Search the records for "sends" and copy each line that holds it.

* Exercise data:

------

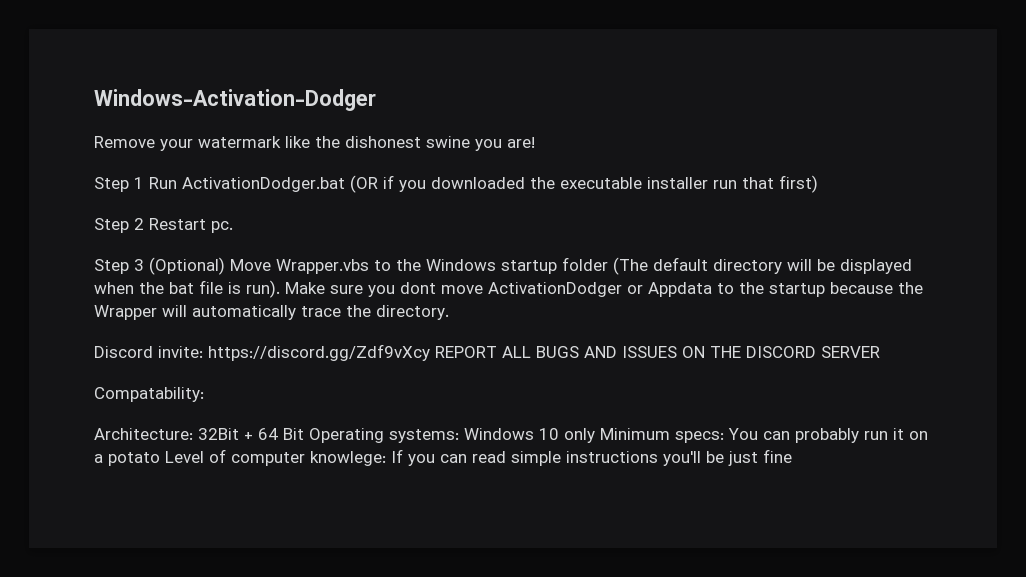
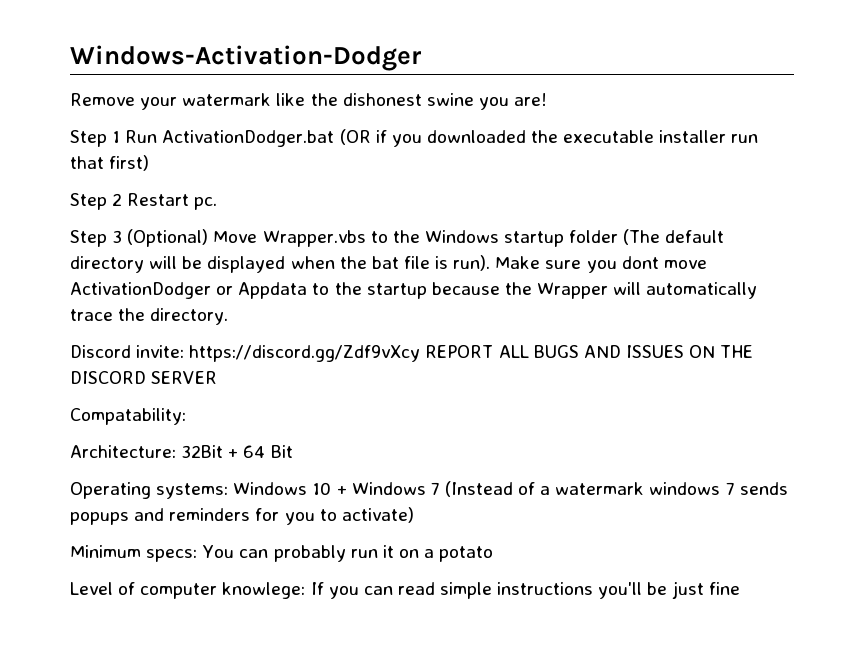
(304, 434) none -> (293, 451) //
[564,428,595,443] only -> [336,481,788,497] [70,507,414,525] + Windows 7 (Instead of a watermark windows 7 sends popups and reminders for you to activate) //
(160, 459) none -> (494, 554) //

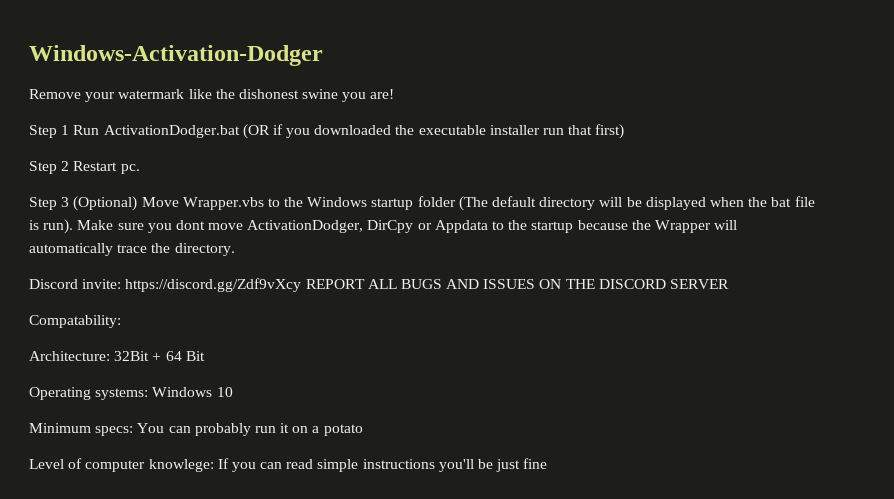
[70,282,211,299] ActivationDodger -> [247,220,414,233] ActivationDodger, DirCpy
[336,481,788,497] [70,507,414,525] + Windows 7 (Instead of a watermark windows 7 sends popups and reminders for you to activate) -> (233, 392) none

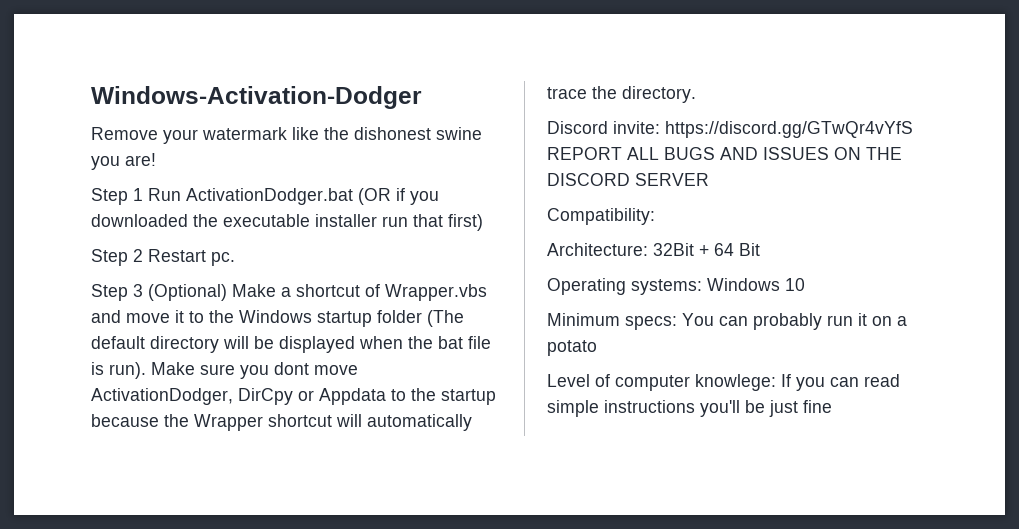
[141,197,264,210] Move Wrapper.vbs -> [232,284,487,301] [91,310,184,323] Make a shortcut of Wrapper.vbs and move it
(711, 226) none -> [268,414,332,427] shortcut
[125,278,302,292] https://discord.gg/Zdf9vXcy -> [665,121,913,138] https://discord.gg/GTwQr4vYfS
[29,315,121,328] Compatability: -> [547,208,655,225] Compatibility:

------

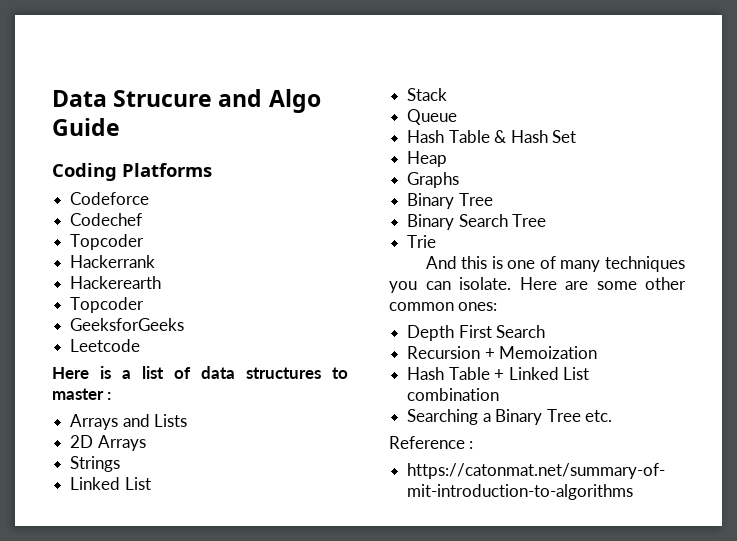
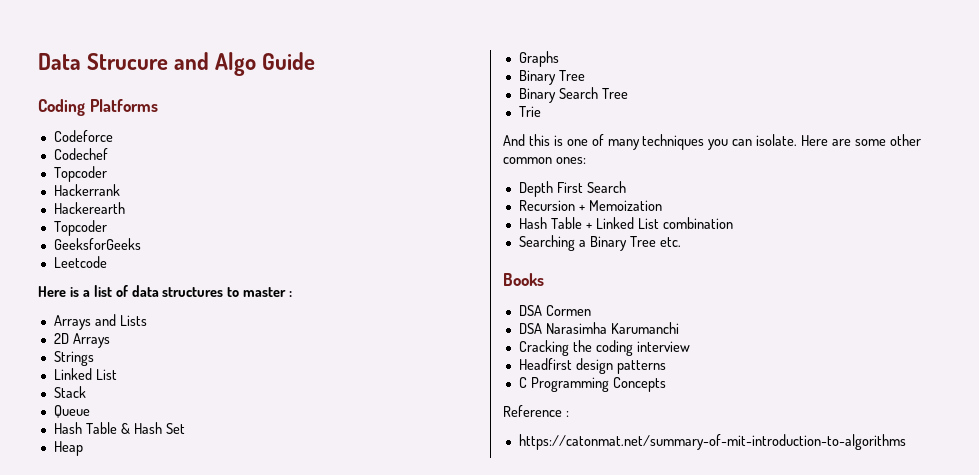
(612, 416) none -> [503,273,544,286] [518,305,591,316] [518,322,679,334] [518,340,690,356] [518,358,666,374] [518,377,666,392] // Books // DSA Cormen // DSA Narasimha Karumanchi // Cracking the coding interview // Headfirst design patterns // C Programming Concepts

------

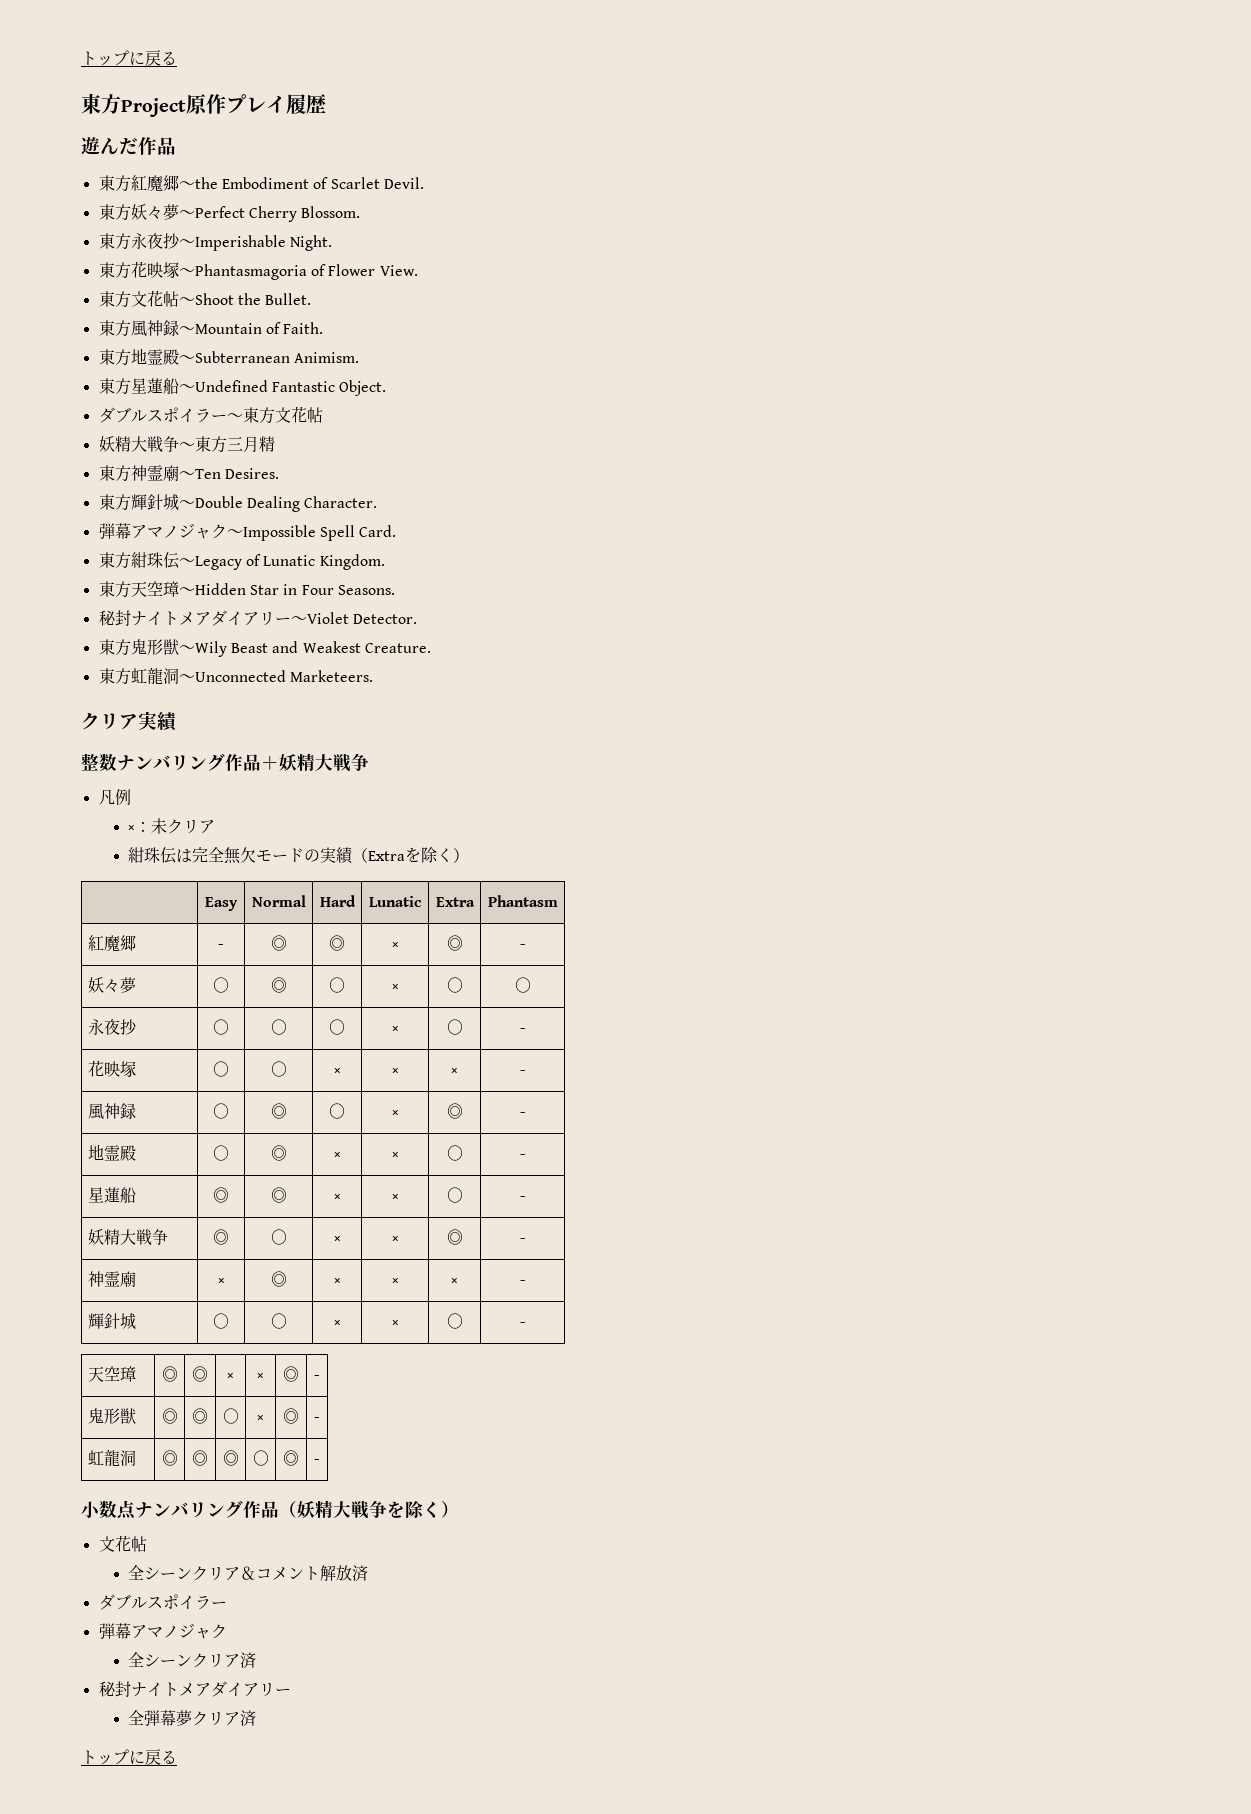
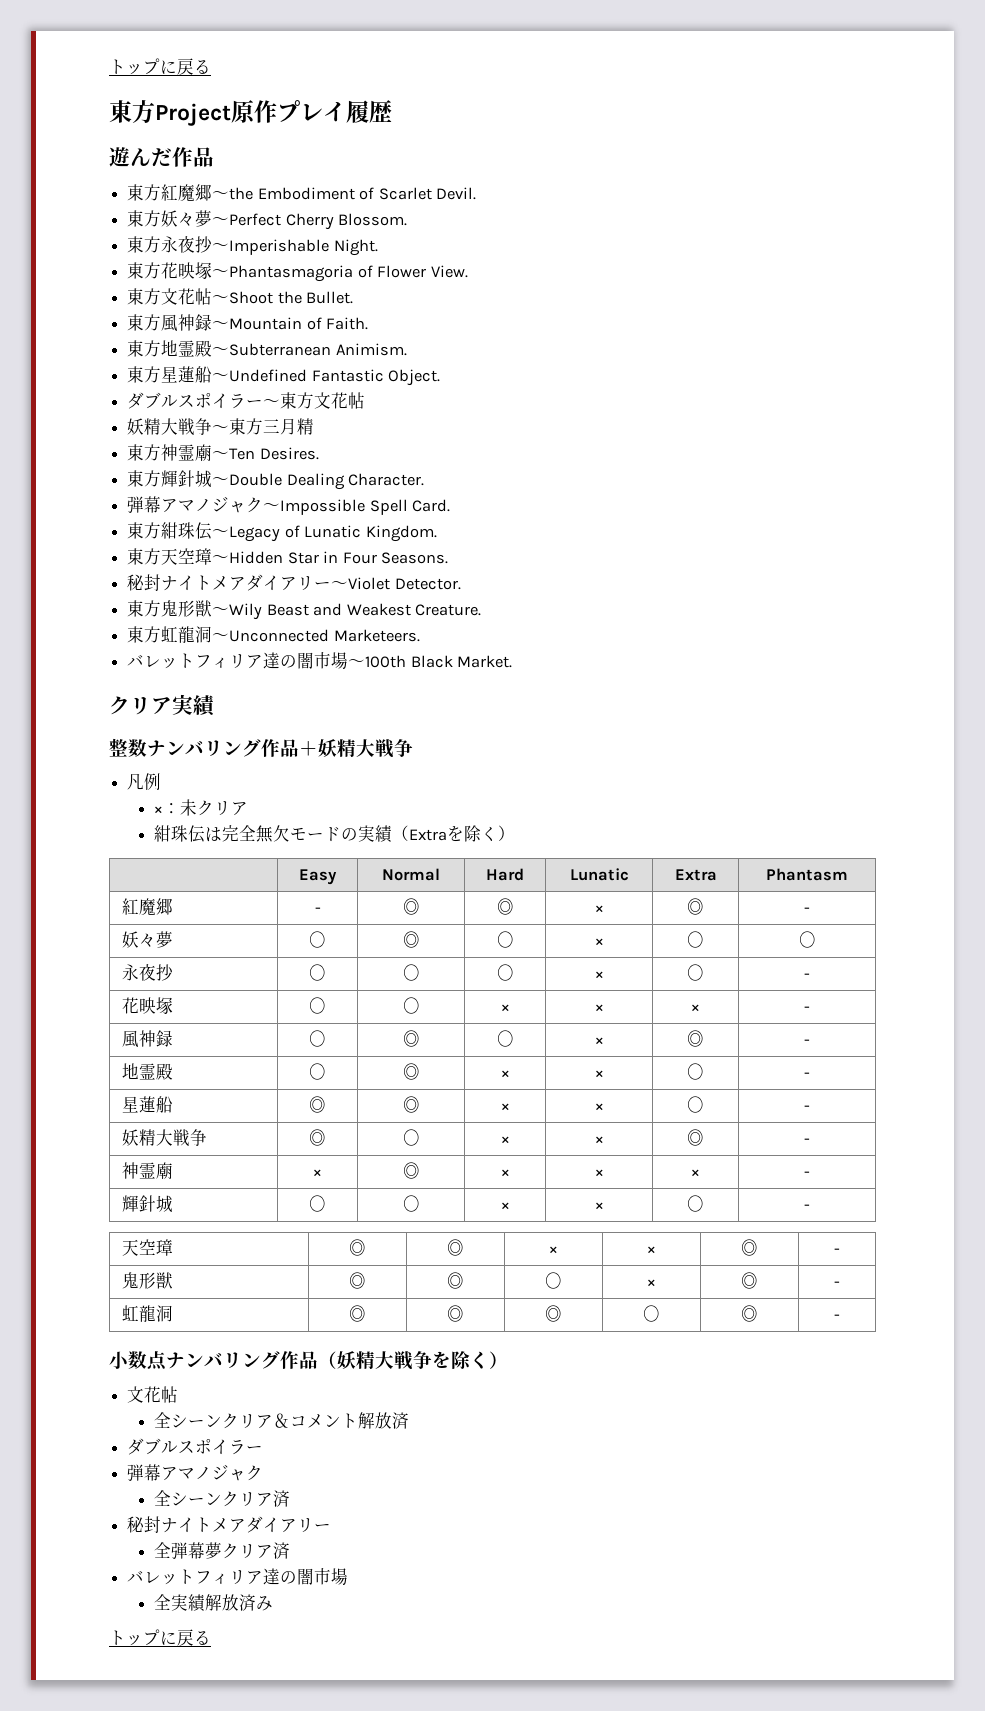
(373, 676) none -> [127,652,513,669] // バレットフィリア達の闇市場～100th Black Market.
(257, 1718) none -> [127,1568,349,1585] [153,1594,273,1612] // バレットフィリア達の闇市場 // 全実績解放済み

------

* Answer to the exercise:
[564,428,595,443] only -> [336,481,788,497] [70,507,414,525] + Windows 7 (Instead of a watermark windows 7 sends popups and reminders for you to activate) //
[336,481,788,497] [70,507,414,525] + Windows 7 (Instead of a watermark windows 7 sends popups and reminders for you to activate) -> (233, 392) none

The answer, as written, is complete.